The Global Race for Talent: Brain Drain, Knowledge Transfer, and Growth

Quarterly Journal of Economics · 2024
被引 12
人大 A+FT50ABS 4*

中文导读

研究了发明家移民如何影响国际人才配置、知识扩散和生产率增长,构建了两国创新驱动增长模型,并利用美国-欧盟走廊的专利数据量化分析,发现人才流失短期内提升欧盟增长但长期降低,而扩大H1B签证长期促进双方增长。

Abstract

Abstract How does inventors’ migration affect international talent allocation, knowledge diffusion, and productivity growth? To answer this question, I build a novel two-country innovation-led endogenous growth model, where heterogeneous inventors produce innovations, learn from others, and make dynamic migration and return decisions. Migrants interact with individuals at origin and destination, diffusing knowledge within and across countries. To quantify this framework, I construct a micro-level data set of migrant inventors on the U.S.-EU corridor from patent data and document that (i) gross migration is asymmetric, with brain drain (net emigration) from the EU to the United States; (ii) migrants increase their patenting by 33% a year after migration; (iii) migrants continue working with inventors at origin after moving, although less frequently; (iv) migrants’ productivity gains spill over to their collaborators at origin, who increase patenting by 16% a year when a co-inventor emigrates. I calibrate the model to match the empirical results and study the effect of innovation and migration policy. A tax cut for foreigners and return migrants in the EU that eliminates the brain drain increases EU innovation but lowers U.S. innovation and knowledge spillovers.
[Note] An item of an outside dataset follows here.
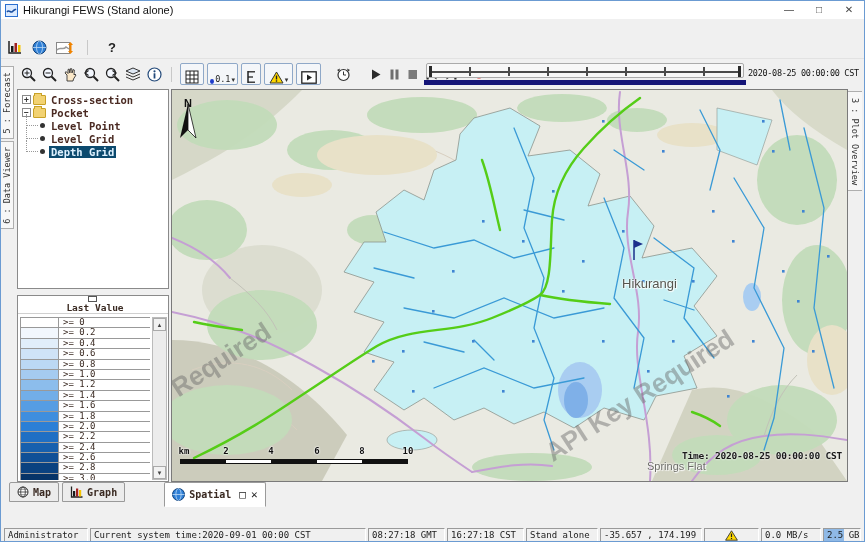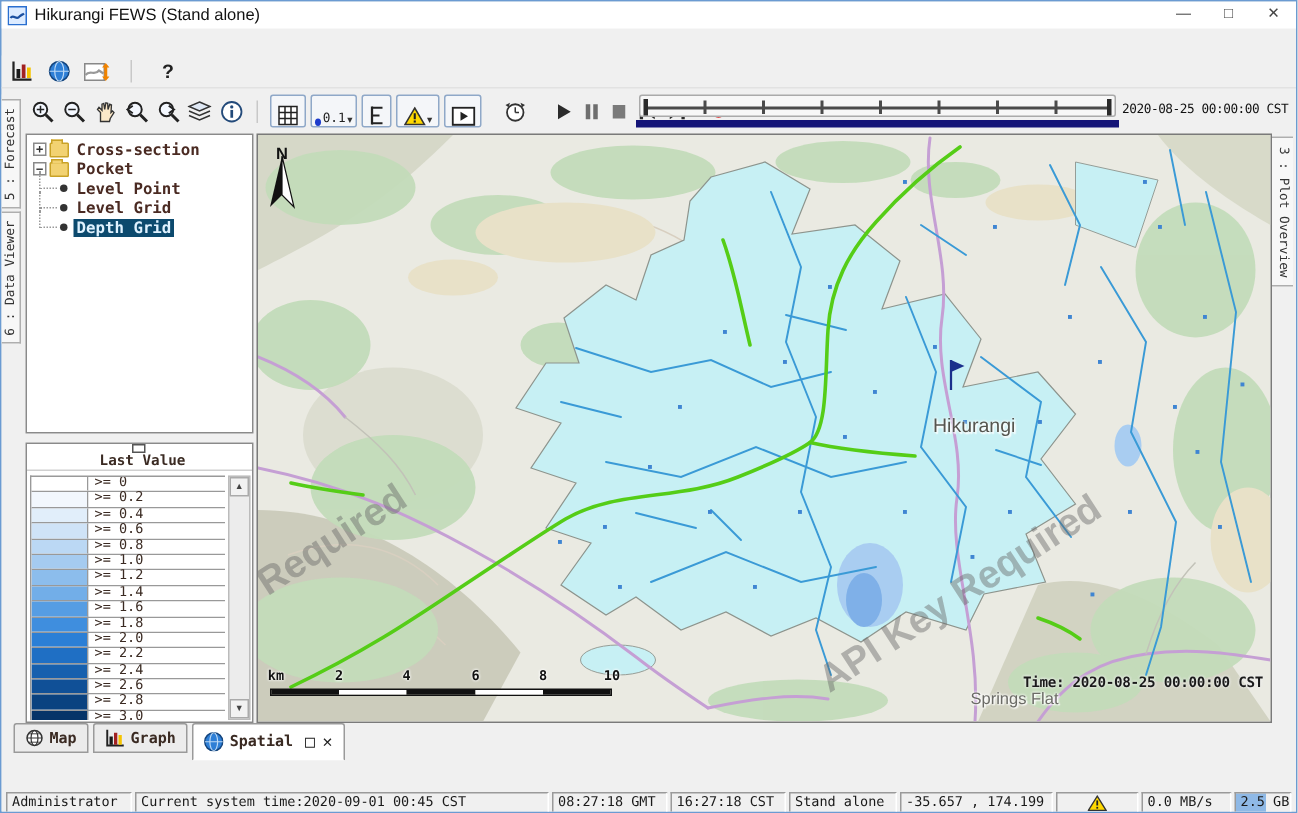"Spatial" .btab.active { margin-left: none -> 36px }
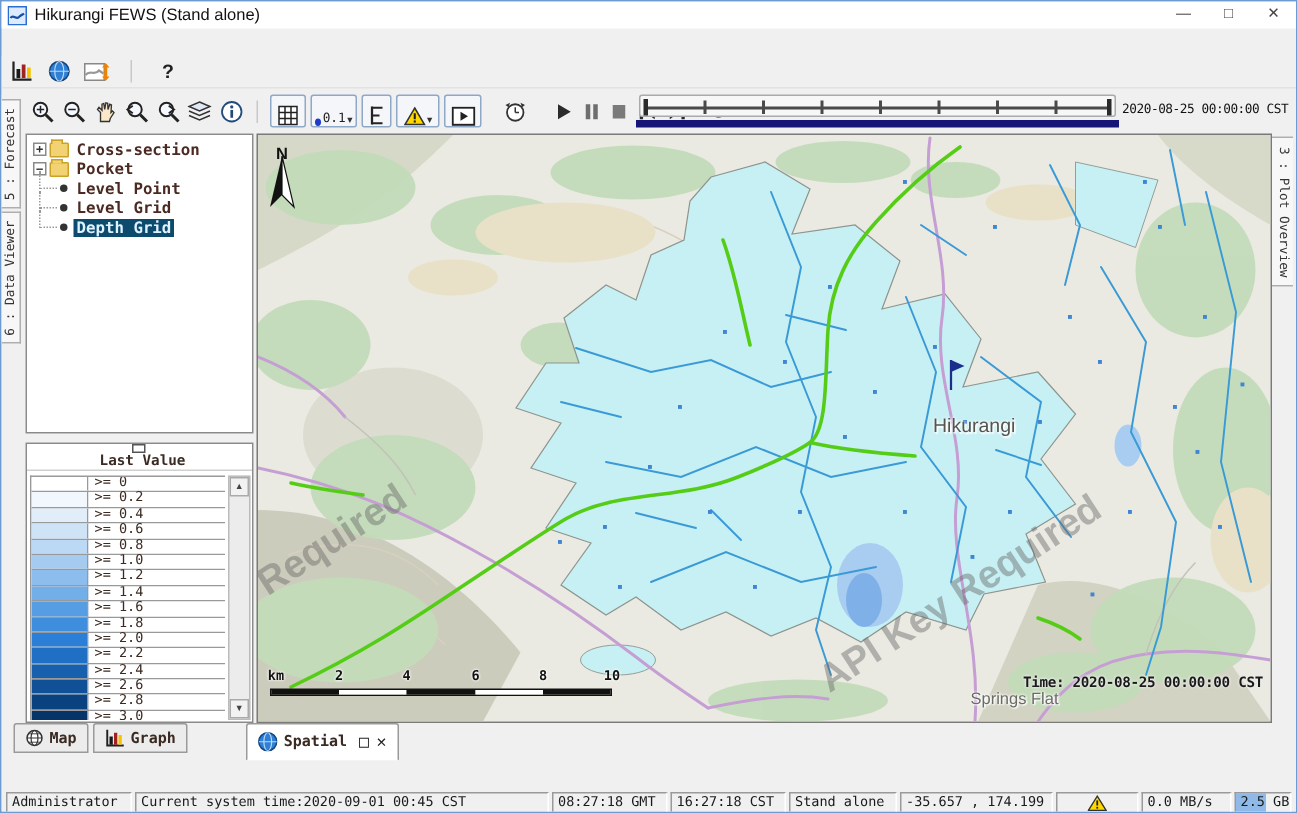"Current system time:2020-09-01 00:45 CST" span.scell { text: 00:45 -> 00:00 }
The former effect dominates in the first 25 years, increasing EU productivity growth by 3%, but the latter dominates in the long run, lowering growth by 3%. On the migration policy side, doubling the size of the U.S. H1B visa program increases U.S. and EU growth by 4% in the long run, because it sorts inventors to where they produce more innovations and knowledge spillovers.